WHAT THE EXERCISE ASKS: What you return should match every record exactly, with the images removed.

== LISTED RECORDS

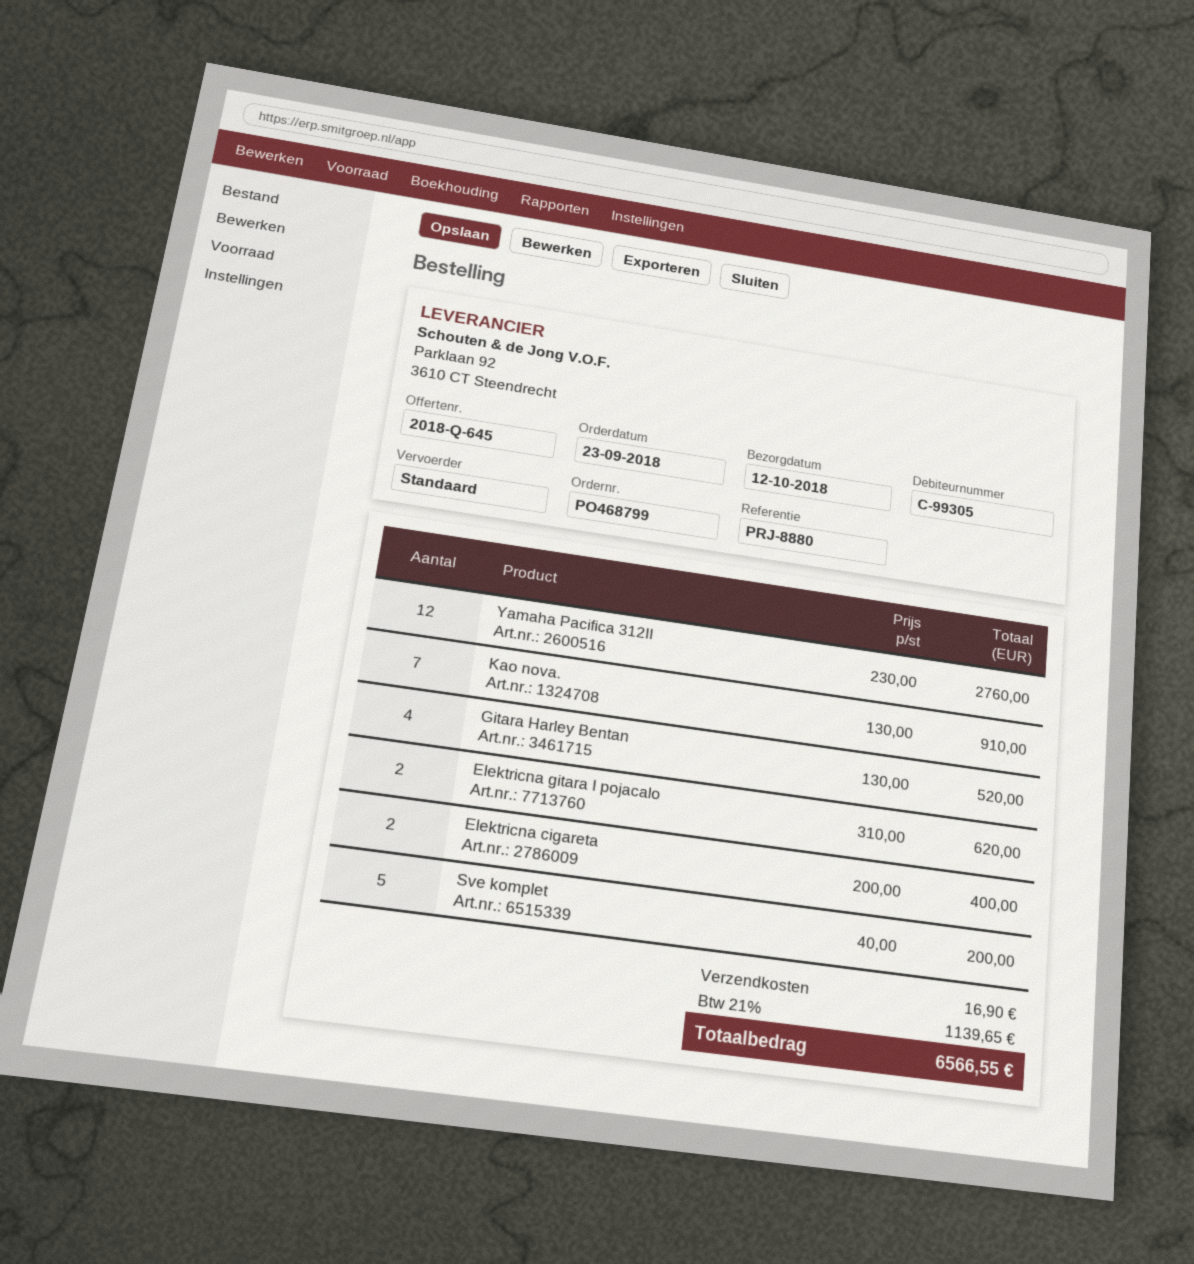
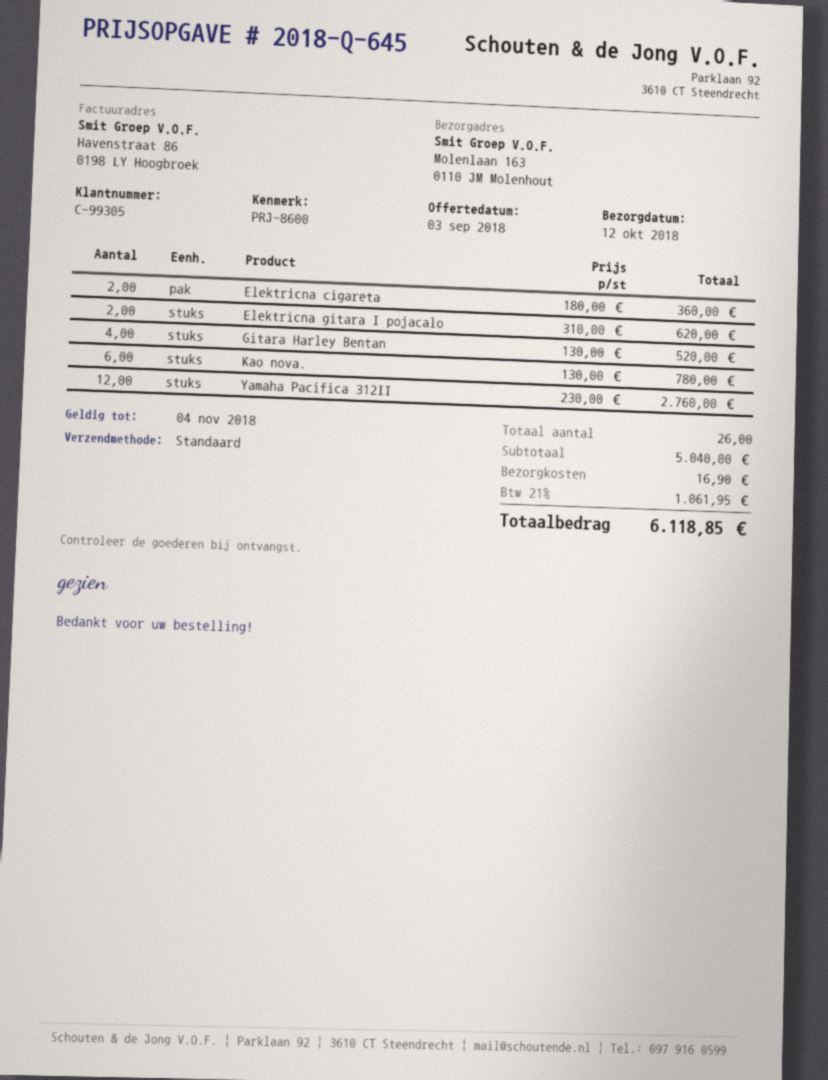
reference: PRJ-8880 -> PRJ-8600
Kao nova.: 7 x 130.00 = 910.00 -> 6 x 130.00 = 780.00
Elektricna cigareta: 2 x 200.00 = 400.00 -> 2 x 180.00 = 360.00
Sve komplet: 5 x 40.00 = 200.00 -> none
tax: 21% = 1139.65 -> 21% = 1061.95
total: 6566.55 -> 6118.85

====

FINAL ANSWER:
reference: PRJ-8880 -> PRJ-8600
Kao nova.: 7 x 130.00 = 910.00 -> 6 x 130.00 = 780.00
Elektricna cigareta: 2 x 200.00 = 400.00 -> 2 x 180.00 = 360.00
Sve komplet: 5 x 40.00 = 200.00 -> none
tax: 21% = 1139.65 -> 21% = 1061.95
total: 6566.55 -> 6118.85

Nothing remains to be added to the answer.